YOUR TASK:
Write each entry out again verbatim, pictures excluded.

[Dataset records]
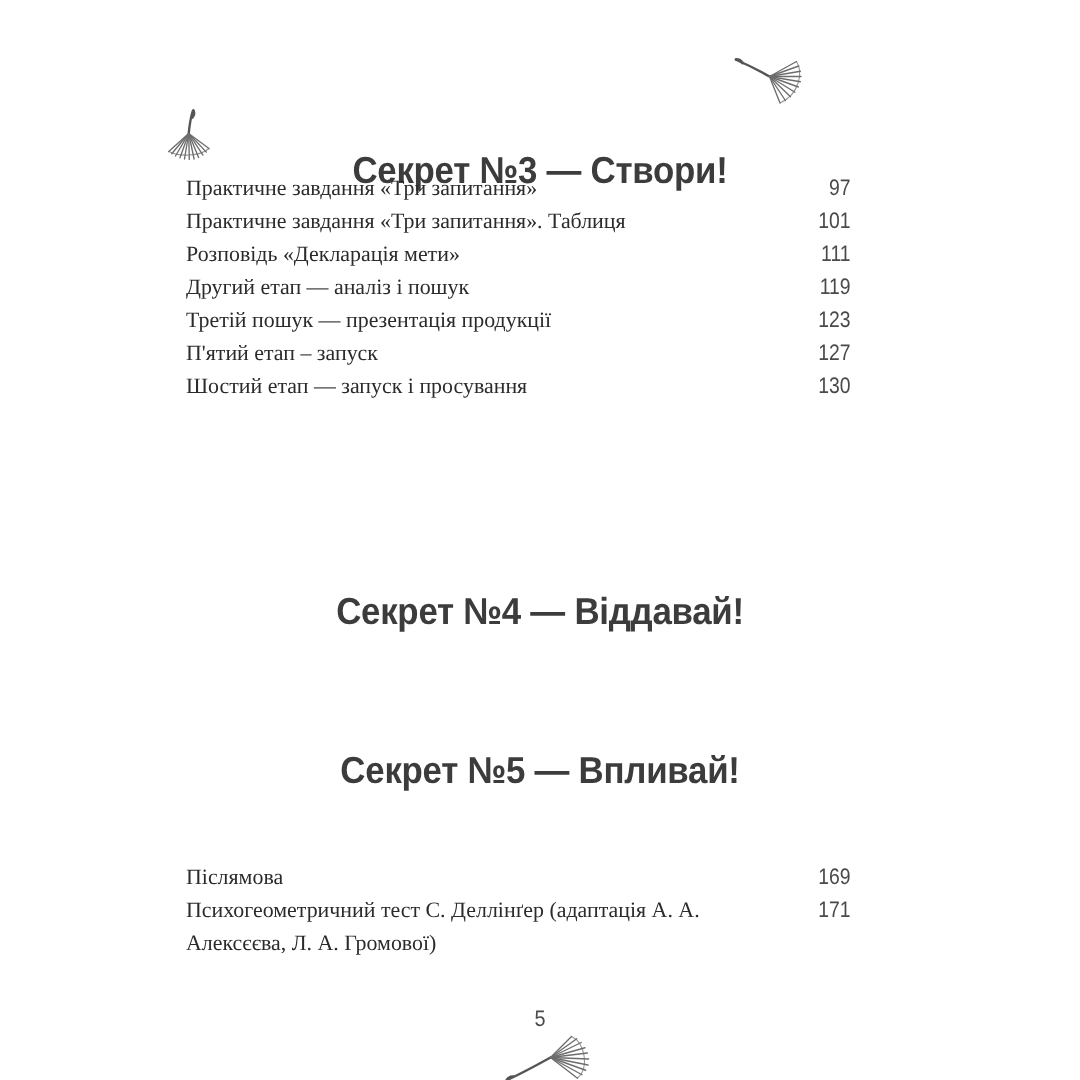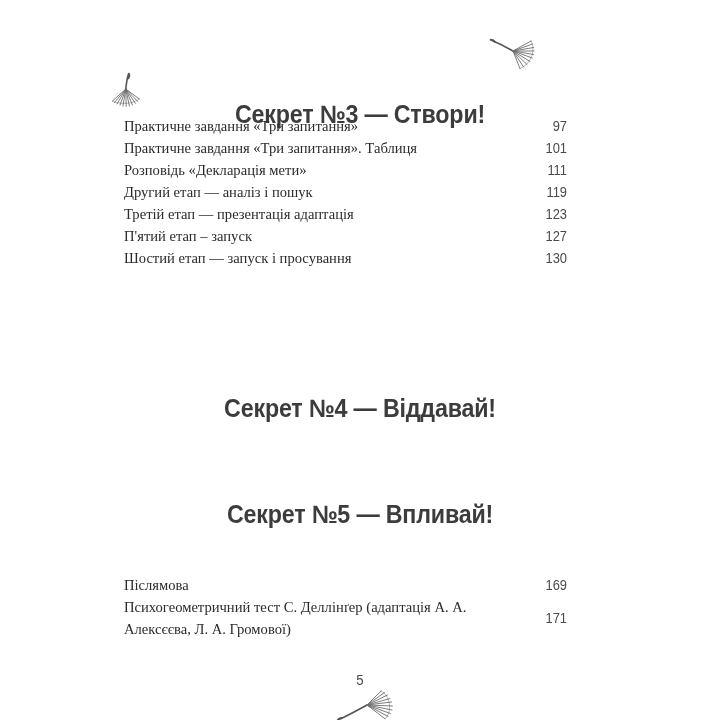--- a/index.html
+++ b/index.html
@@ -87,21 +87,21 @@
     color: #4a4a4a;
     transform: scaleX(0.86);
     transform-origin: right bottom;
     flex: 0 0 auto;
     text-align: right;
     white-space: nowrap;
     min-width: 34px;
   }
 
   
-  .toc-row.multiline { align-items: center; }
+  .toc-row.multiline { align-items: flex-start; }
   .toc-row.multiline .toc-title { white-space: normal; }
 
   
   .folio {
     position: absolute;
     left: 0;
     right: 0;
     top: 655px;
     text-align: center;
     font-family: "Liberation Sans", "DejaVu Sans", sans-serif;
@@ -183,21 +183,21 @@
     </li>
     <li class="toc-row">
       <span class="toc-title">Розповідь «Декларація мети»</span>
       <span class="toc-page">111</span>
     </li>
     <li class="toc-row">
       <span class="toc-title">Другий етап — аналіз і пошук</span>
       <span class="toc-page">119</span>
     </li>
     <li class="toc-row">
-      <span class="toc-title">Третій етап — презентація адаптація</span>
+      <span class="toc-title">Третій пошук — презентація продукції</span>
       <span class="toc-page">123</span>
     </li>
     <li class="toc-row">
       <span class="toc-title">П'ятий етап – запуск</span>
       <span class="toc-page">127</span>
     </li>
     <li class="toc-row">
       <span class="toc-title">Шостий етап — запуск і просування</span>
       <span class="toc-page">130</span>
     </li>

RESPONSE TO THIS EXERCISE:
--- a/index.html
+++ b/index.html
@@ -87,21 +87,21 @@
     color: #4a4a4a;
     transform: scaleX(0.86);
     transform-origin: right bottom;
     flex: 0 0 auto;
     text-align: right;
     white-space: nowrap;
     min-width: 34px;
   }
 
   
-  .toc-row.multiline { align-items: center; }
+  .toc-row.multiline { align-items: flex-start; }
   .toc-row.multiline .toc-title { white-space: normal; }
 
   
   .folio {
     position: absolute;
     left: 0;
     right: 0;
     top: 655px;
     text-align: center;
     font-family: "Liberation Sans", "DejaVu Sans", sans-serif;
@@ -183,21 +183,21 @@
     </li>
     <li class="toc-row">
       <span class="toc-title">Розповідь «Декларація мети»</span>
       <span class="toc-page">111</span>
     </li>
     <li class="toc-row">
       <span class="toc-title">Другий етап — аналіз і пошук</span>
       <span class="toc-page">119</span>
     </li>
     <li class="toc-row">
-      <span class="toc-title">Третій етап — презентація адаптація</span>
+      <span class="toc-title">Третій пошук — презентація продукції</span>
       <span class="toc-page">123</span>
     </li>
     <li class="toc-row">
       <span class="toc-title">П'ятий етап – запуск</span>
       <span class="toc-page">127</span>
     </li>
     <li class="toc-row">
       <span class="toc-title">Шостий етап — запуск і просування</span>
       <span class="toc-page">130</span>
     </li>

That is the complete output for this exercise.